Your instructions ▸
Make an exact copy of the records, and keep the pictures out of it.

Recorded information ▸
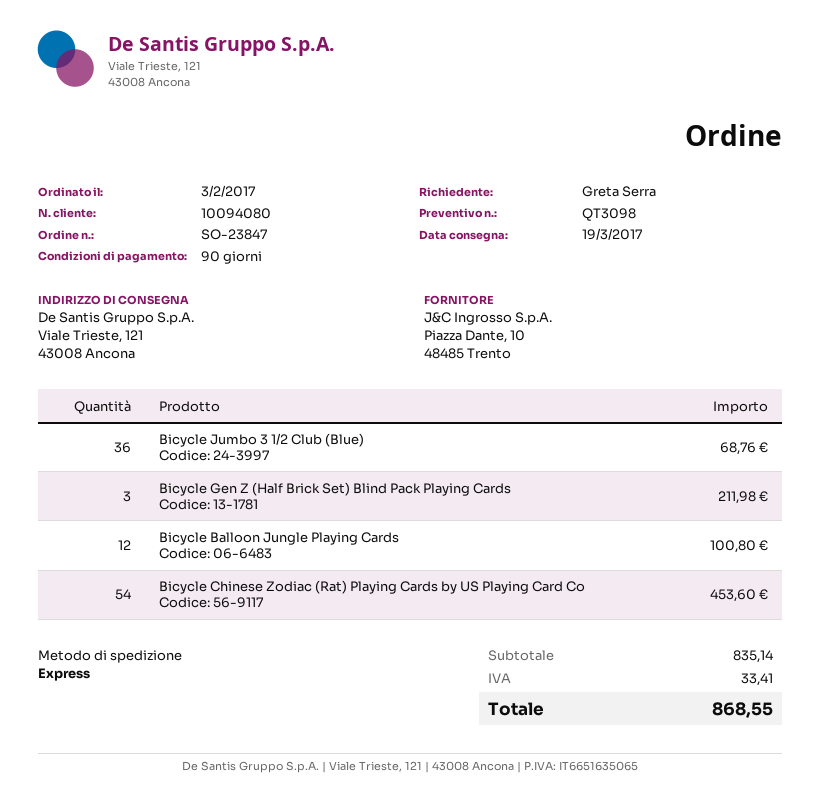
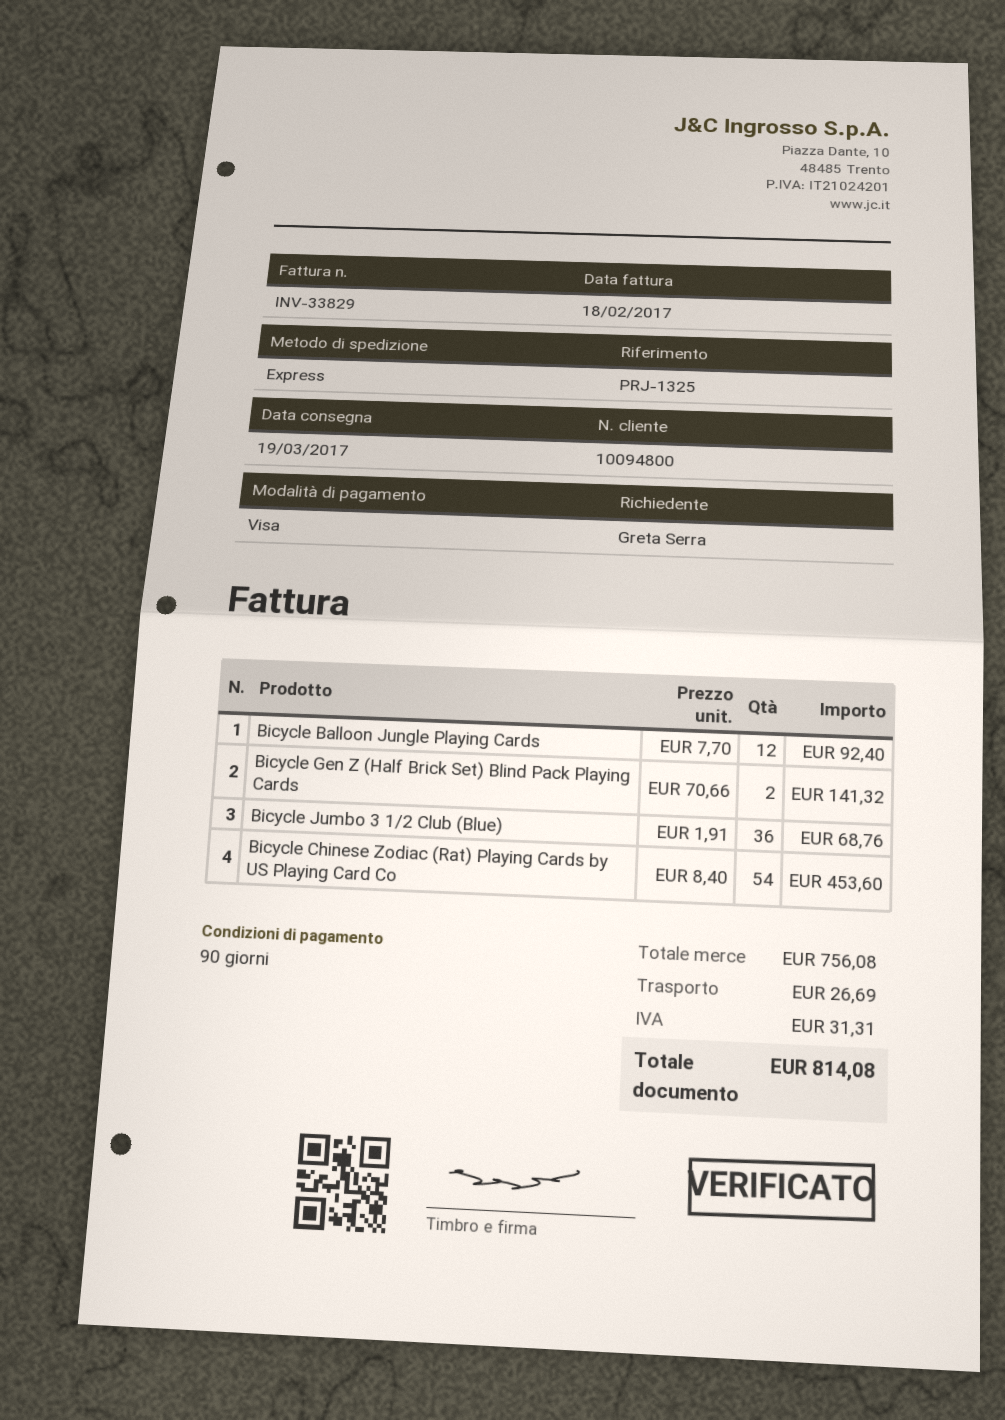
customer number: 10094080 -> 10094800
Bicycle Gen Z (Half Brick Set) Blind Pack Playing Cards: 3 for 211.98 -> 2 for 141.32
Bicycle Balloon Jungle Playing Cards: 12 for 100.80 -> 12 for 92.40
subtotal: 835.14 -> 756.08
shipping: none -> 26.69
tax: 33.41 -> 31.31
total: 868.55 -> 814.08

Expected output ▸
customer number: 10094080 -> 10094800
Bicycle Gen Z (Half Brick Set) Blind Pack Playing Cards: 3 for 211.98 -> 2 for 141.32
Bicycle Balloon Jungle Playing Cards: 12 for 100.80 -> 12 for 92.40
subtotal: 835.14 -> 756.08
shipping: none -> 26.69
tax: 33.41 -> 31.31
total: 868.55 -> 814.08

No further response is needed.